◆ **What you are asked to do**
The answer must consist solely of the lines from the one with "v_ma20, 09 nov 2015: none -> 1545827.5" through the last line of the data, copied exactly, with no pictures.

◆ **Provided information**
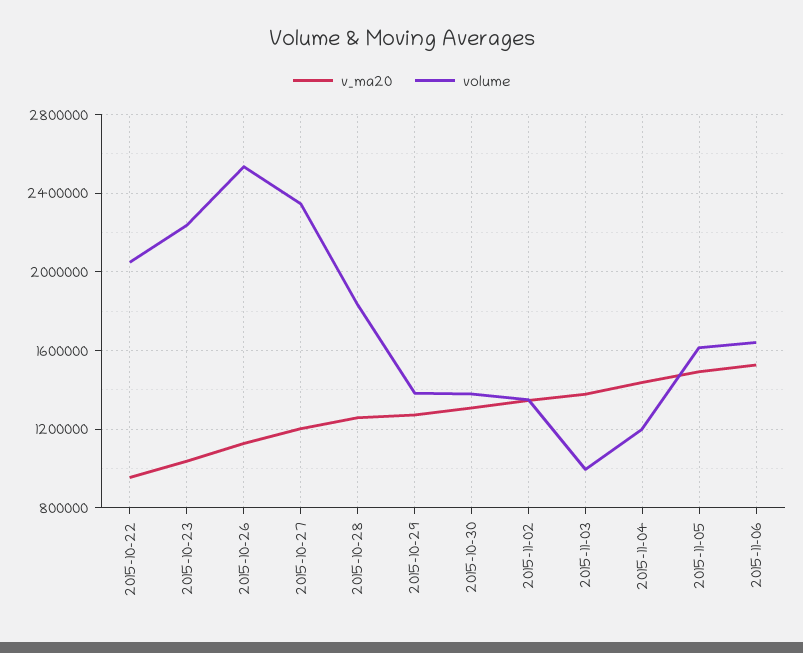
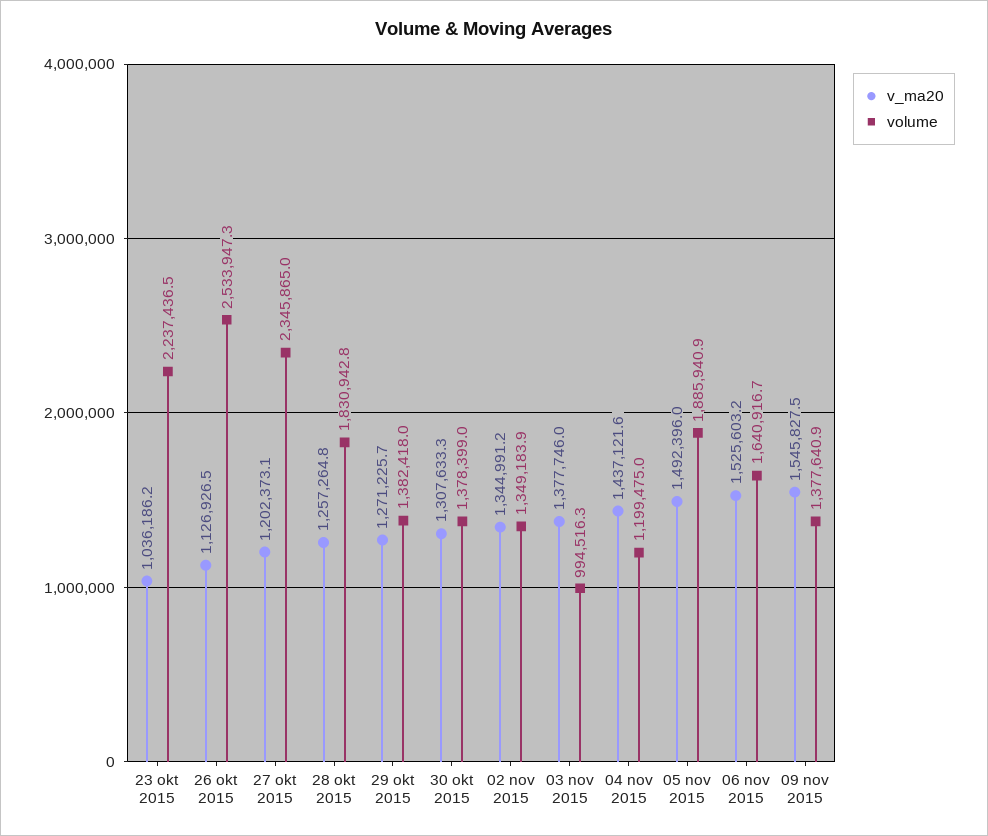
v_ma20, 2015-10-22: 950000 -> none
volume, 2015-10-22: 2050000 -> none
volume, 2015-11-05: 1600000 -> 1885940.9
v_ma20, 09 nov 2015: none -> 1545827.5
volume, 09 nov 2015: none -> 1377640.9

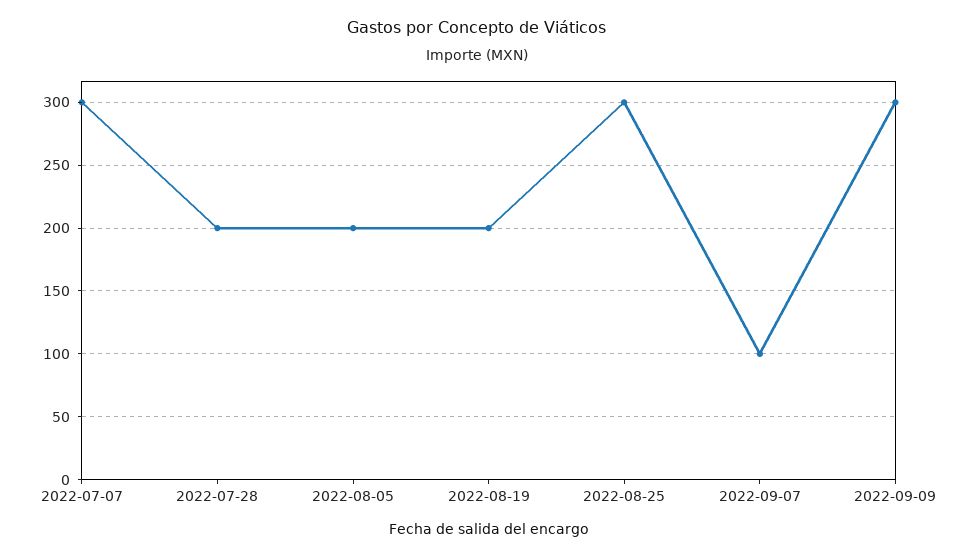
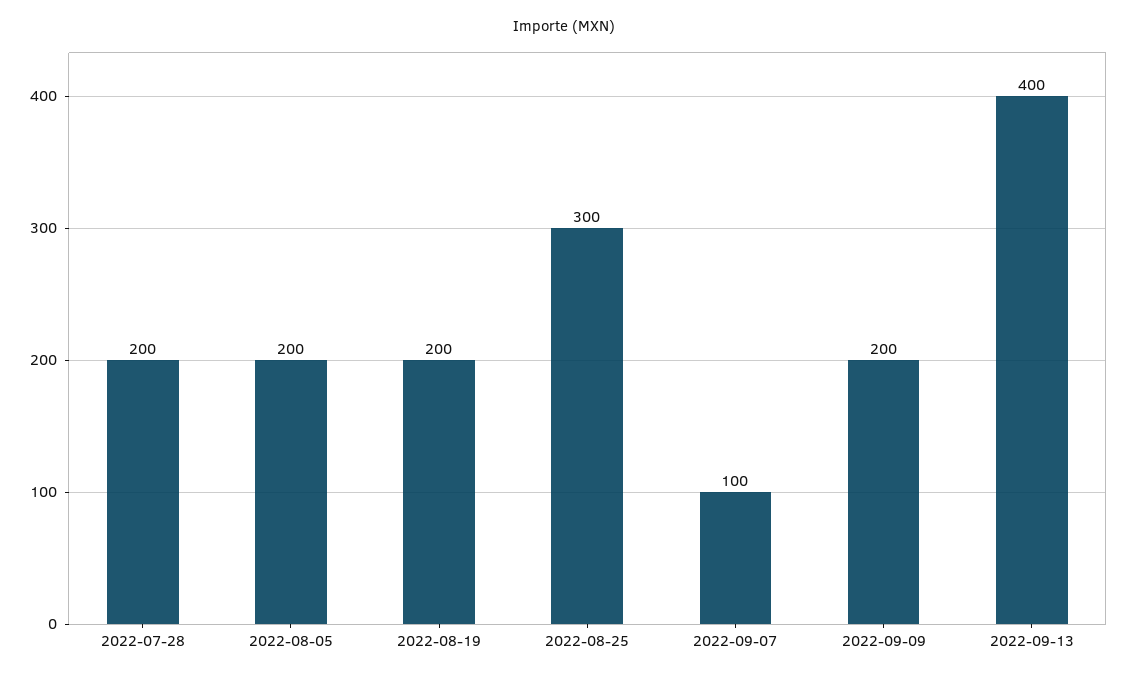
2022-07-07: 300 -> none
2022-09-09: 300 -> 200
2022-09-13: none -> 400

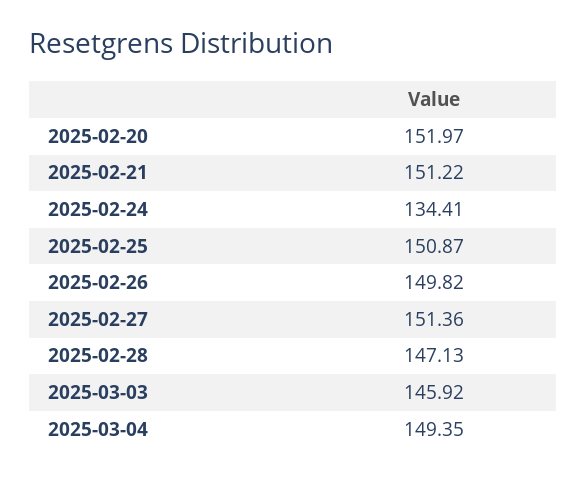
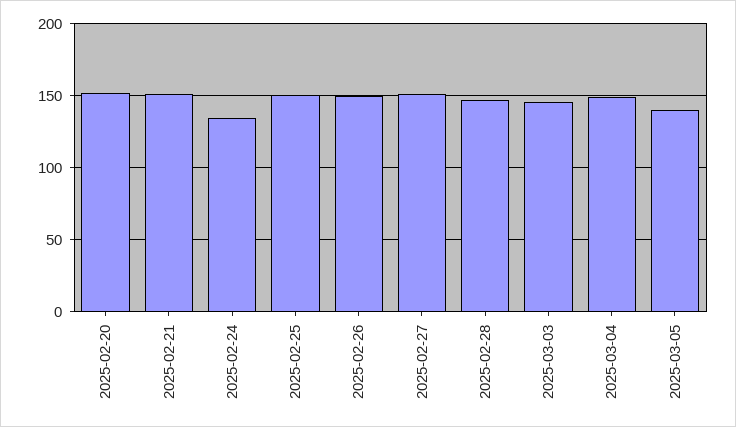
2025-03-05: none -> 140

◆ **Solution to this exercise**
v_ma20, 09 nov 2015: none -> 1545827.5
volume, 09 nov 2015: none -> 1377640.9

2022-07-07: 300 -> none
2022-09-09: 300 -> 200
2022-09-13: none -> 400

2025-03-05: none -> 140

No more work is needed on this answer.